The dwarf is one of the original programs for Core Wars that was described by A.K. Dewdney in Scientific American Computer Recreations starting in May 1984.

In ICWS-88 the code for a dwarf is:

bomb  dat #0         | dat #0
start add #4,bomb    | add #4,-1
      mov bomb,@bomb | mov -2,@-2
      jmp start      | jmp -2
      end start      |

The dwarf is one of the simplest members of the 'stone' class of programs (part of the rock, paper, scissors analogy).

Line by line:

dat #0
The 'dat' statement in Redcode is short for 'data' and is an un-executable opcode (a program will 'die' when trying to run it). The dwarf only needs one 'variable' (called 'bomb') to work and thus this memory location has been given the symbolic name 'bomb' for easier reading.

add #4,bomb
Most instructions are made up of two parts called the 'A' field and the 'B' field. Here, the A-field has the literal (designated by '#') value '4', and the B-field refers to the memory location 'bomb' (which later gets reinterpreted as '-1'.

The instruction here is simply: add four to the B field of the the memory location 'bomb' (which is -1 from the current location).

mov bomb,@bomb
The most difficult to understand, and most useful concept of addressing in Redcode is the indirect which is specified with the '@'. Here, the value of the B-field of the location specified is an offset for the instruction and is also used as the 'source' for computing where the instruction operates.

The 'mov' command in this form takes the memory specified in the A-field (the dat statement at 'bomb') and copies it to the memory location some distance down (from the B-field of the bomb). If this happens to fall in the memory used by another program that is later run, that program dies, and the dwarf wins.

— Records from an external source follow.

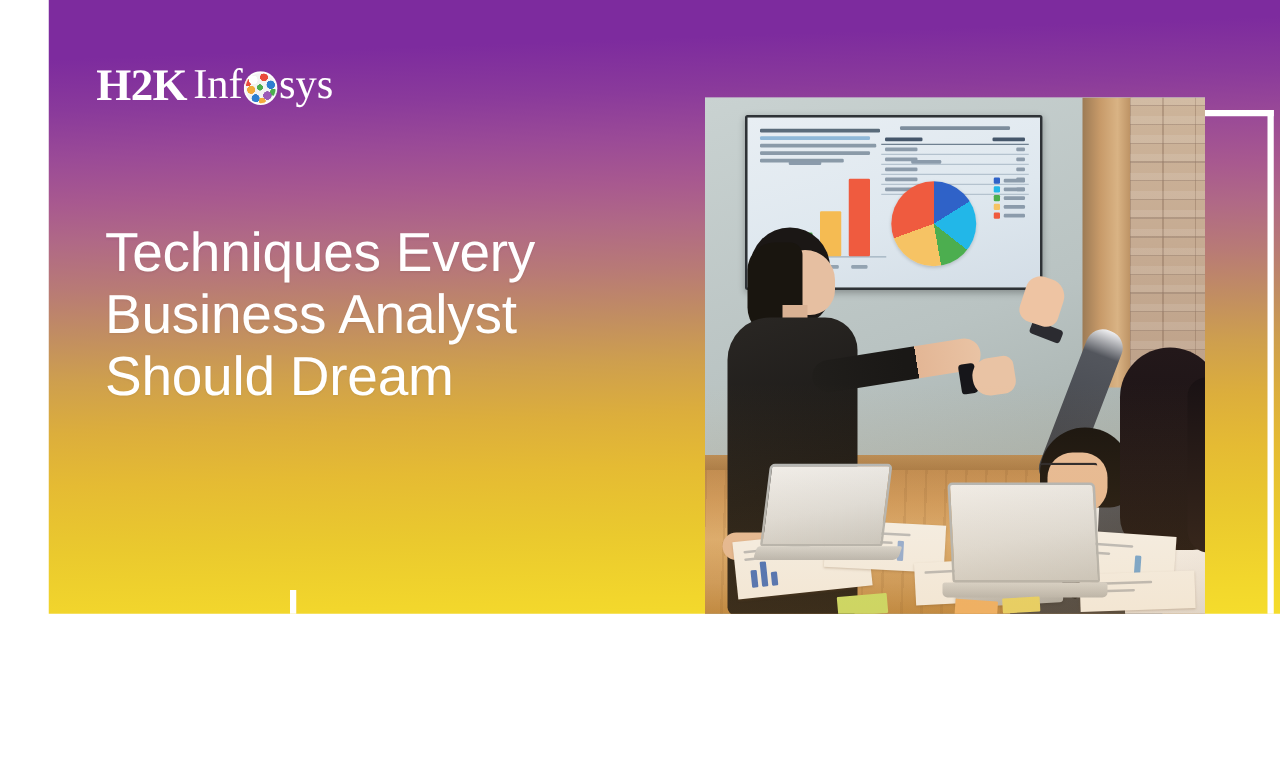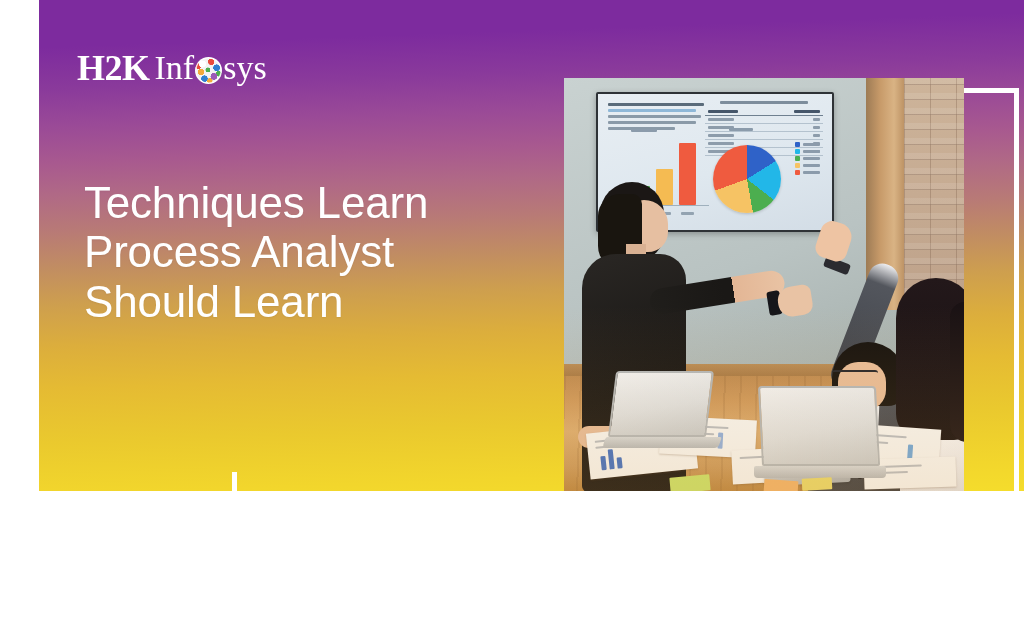--- a/index.html
+++ b/index.html
@@ -414,23 +414,23 @@
   <div class="logo">
     <div class="logo-main">
       <span class="logo-h2k">H2K</span>
       <span class="logo-inf">Inf</span>
       <span class="logo-globe"></span>
       <span class="logo-sys">sys</span>
     </div>
   </div>
 
   <h1 class="headline">
-    <span class="ln">Techniques Learn</span>
-    <span class="ln">Process Analyst</span>
-    <span class="ln">Should Learn</span>
+    <span class="ln">Techniques Every</span>
+    <span class="ln">Business Analyst</span>
+    <span class="ln">Should Dream</span>
   </h1>
 
   <div class="url-rule"></div>
 
   <div class="frame">
     <span class="f-right"></span>
     <span class="f-top"></span>
     <span class="f-bottom"></span>
     <span class="f-left"></span>
   </div>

Something to note here is that the dwarf is only 4 memory units long and thus neatly bombs clear of itself as it loops around the core.

jmp start
After one bomb pass, the jmp sends the program back to the memory named 'start' (two memory cells backwards) and begins another iteration of the infinite loop that is the dwarf.

end start
This isn't a "real" instruction in the Redcode language but rather is a instruction to the MARS simulator to tell it where the program begins and ends. The program begins running at the 'start' location rather than the 'dat #0' which would kill it even before it ran the first instruction. Furthermore, the end tells the Redcode assembler to stop there and nothing after that point gets assembled.

With ICWS-94 the code for a dwarf becomes slightly more clear - many of the operations in ICWS-88 change how they behave depending on the addressing forms of the instructions. add #4,foo will add 4 to the B-field of the instruction foo while add foo,bar will add the A-field of foo to the A-field of bar, and the B-field of foo to the B-field of Bar (storing the result in bar). This is only one example of the confusion that may occur in trying to read and understand the source.

An ICWS-94 dwarf is:

ORG start
bomb    DAT.F  0,0
start   MOV.I  bomb,3
        ADD.AB #3044,start
        JMP.B  start
Here, each instruction has a modifier which tells how the instruction behaves. MOV.I has the entire Instruction as what it does rather than just one field. The ADD.AB has the A-field of the instruction read and the B field written to (note that this form of the dwarf doesn't go right in a line but scatters its shots around a bit and actually modifies the MOV instruction instead of using indirect addressing).

Experimental forms of Core wars that place limitations on the maximum distance that can be read from or written to have made the solo dwarf a warrior of days past. However, one can often find parts of a dwarf in other programs.